Edit difference data:
_ _ _ _ _

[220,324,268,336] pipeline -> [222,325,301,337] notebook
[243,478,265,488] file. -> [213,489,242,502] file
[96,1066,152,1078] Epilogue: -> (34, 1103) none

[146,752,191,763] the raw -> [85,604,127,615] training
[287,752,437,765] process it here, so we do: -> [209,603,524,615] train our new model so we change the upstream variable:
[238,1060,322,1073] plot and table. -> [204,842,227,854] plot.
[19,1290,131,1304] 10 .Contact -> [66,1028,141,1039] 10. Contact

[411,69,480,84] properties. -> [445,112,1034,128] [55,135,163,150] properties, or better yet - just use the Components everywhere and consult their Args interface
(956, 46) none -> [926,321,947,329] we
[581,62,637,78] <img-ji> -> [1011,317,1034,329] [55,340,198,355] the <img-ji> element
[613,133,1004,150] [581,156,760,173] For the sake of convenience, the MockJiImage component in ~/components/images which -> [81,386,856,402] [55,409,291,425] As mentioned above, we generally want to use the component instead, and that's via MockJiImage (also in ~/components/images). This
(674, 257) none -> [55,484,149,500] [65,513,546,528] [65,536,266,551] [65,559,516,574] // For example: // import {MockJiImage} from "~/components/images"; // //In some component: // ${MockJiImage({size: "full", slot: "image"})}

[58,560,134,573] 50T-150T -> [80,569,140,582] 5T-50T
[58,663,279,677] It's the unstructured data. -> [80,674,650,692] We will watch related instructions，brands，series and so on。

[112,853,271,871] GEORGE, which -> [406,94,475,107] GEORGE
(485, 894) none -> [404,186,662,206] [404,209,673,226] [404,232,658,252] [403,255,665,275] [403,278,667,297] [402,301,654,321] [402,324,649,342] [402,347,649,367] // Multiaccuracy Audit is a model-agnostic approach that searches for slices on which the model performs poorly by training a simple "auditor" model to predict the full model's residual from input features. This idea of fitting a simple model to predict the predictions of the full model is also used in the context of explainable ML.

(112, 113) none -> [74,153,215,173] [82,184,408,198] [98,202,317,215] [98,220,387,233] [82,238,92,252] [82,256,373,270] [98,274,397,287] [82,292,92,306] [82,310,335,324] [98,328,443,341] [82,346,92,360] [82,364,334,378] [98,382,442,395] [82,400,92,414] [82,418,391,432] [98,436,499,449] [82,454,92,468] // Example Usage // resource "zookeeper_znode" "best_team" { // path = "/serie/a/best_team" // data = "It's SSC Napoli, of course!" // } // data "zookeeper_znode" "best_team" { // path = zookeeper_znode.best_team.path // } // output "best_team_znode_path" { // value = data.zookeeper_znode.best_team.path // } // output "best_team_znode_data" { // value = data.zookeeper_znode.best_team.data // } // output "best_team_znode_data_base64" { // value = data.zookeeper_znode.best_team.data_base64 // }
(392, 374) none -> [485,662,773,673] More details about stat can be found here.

_ _ _ _ _

▶ Your goal
Your task is to repeat the data exactly, with nothing left out.

▶ Written response
[220,324,268,336] pipeline -> [222,325,301,337] notebook
[243,478,265,488] file. -> [213,489,242,502] file
[96,1066,152,1078] Epilogue: -> (34, 1103) none

[146,752,191,763] the raw -> [85,604,127,615] training
[287,752,437,765] process it here, so we do: -> [209,603,524,615] train our new model so we change the upstream variable:
[238,1060,322,1073] plot and table. -> [204,842,227,854] plot.
[19,1290,131,1304] 10 .Contact -> [66,1028,141,1039] 10. Contact

[411,69,480,84] properties. -> [445,112,1034,128] [55,135,163,150] properties, or better yet - just use the Components everywhere and consult their Args interface
(956, 46) none -> [926,321,947,329] we
[581,62,637,78] <img-ji> -> [1011,317,1034,329] [55,340,198,355] the <img-ji> element
[613,133,1004,150] [581,156,760,173] For the sake of convenience, the MockJiImage component in ~/components/images which -> [81,386,856,402] [55,409,291,425] As mentioned above, we generally want to use the component instead, and that's via MockJiImage (also in ~/components/images). This
(674, 257) none -> [55,484,149,500] [65,513,546,528] [65,536,266,551] [65,559,516,574] // For example: // import {MockJiImage} from "~/components/images"; // //In some component: // ${MockJiImage({size: "full", slot: "image"})}

[58,560,134,573] 50T-150T -> [80,569,140,582] 5T-50T
[58,663,279,677] It's the unstructured data. -> [80,674,650,692] We will watch related instructions，brands，series and so on。

[112,853,271,871] GEORGE, which -> [406,94,475,107] GEORGE
(485, 894) none -> [404,186,662,206] [404,209,673,226] [404,232,658,252] [403,255,665,275] [403,278,667,297] [402,301,654,321] [402,324,649,342] [402,347,649,367] // Multiaccuracy Audit is a model-agnostic approach that searches for slices on which the model performs poorly by training a simple "auditor" model to predict the full model's residual from input features. This idea of fitting a simple model to predict the predictions of the full model is also used in the context of explainable ML.

(112, 113) none -> [74,153,215,173] [82,184,408,198] [98,202,317,215] [98,220,387,233] [82,238,92,252] [82,256,373,270] [98,274,397,287] [82,292,92,306] [82,310,335,324] [98,328,443,341] [82,346,92,360] [82,364,334,378] [98,382,442,395] [82,400,92,414] [82,418,391,432] [98,436,499,449] [82,454,92,468] // Example Usage // resource "zookeeper_znode" "best_team" { // path = "/serie/a/best_team" // data = "It's SSC Napoli, of course!" // } // data "zookeeper_znode" "best_team" { // path = zookeeper_znode.best_team.path // } // output "best_team_znode_path" { // value = data.zookeeper_znode.best_team.path // } // output "best_team_znode_data" { // value = data.zookeeper_znode.best_team.data // } // output "best_team_znode_data_base64" { // value = data.zookeeper_znode.best_team.data_base64 // }
(392, 374) none -> [485,662,773,673] More details about stat can be found here.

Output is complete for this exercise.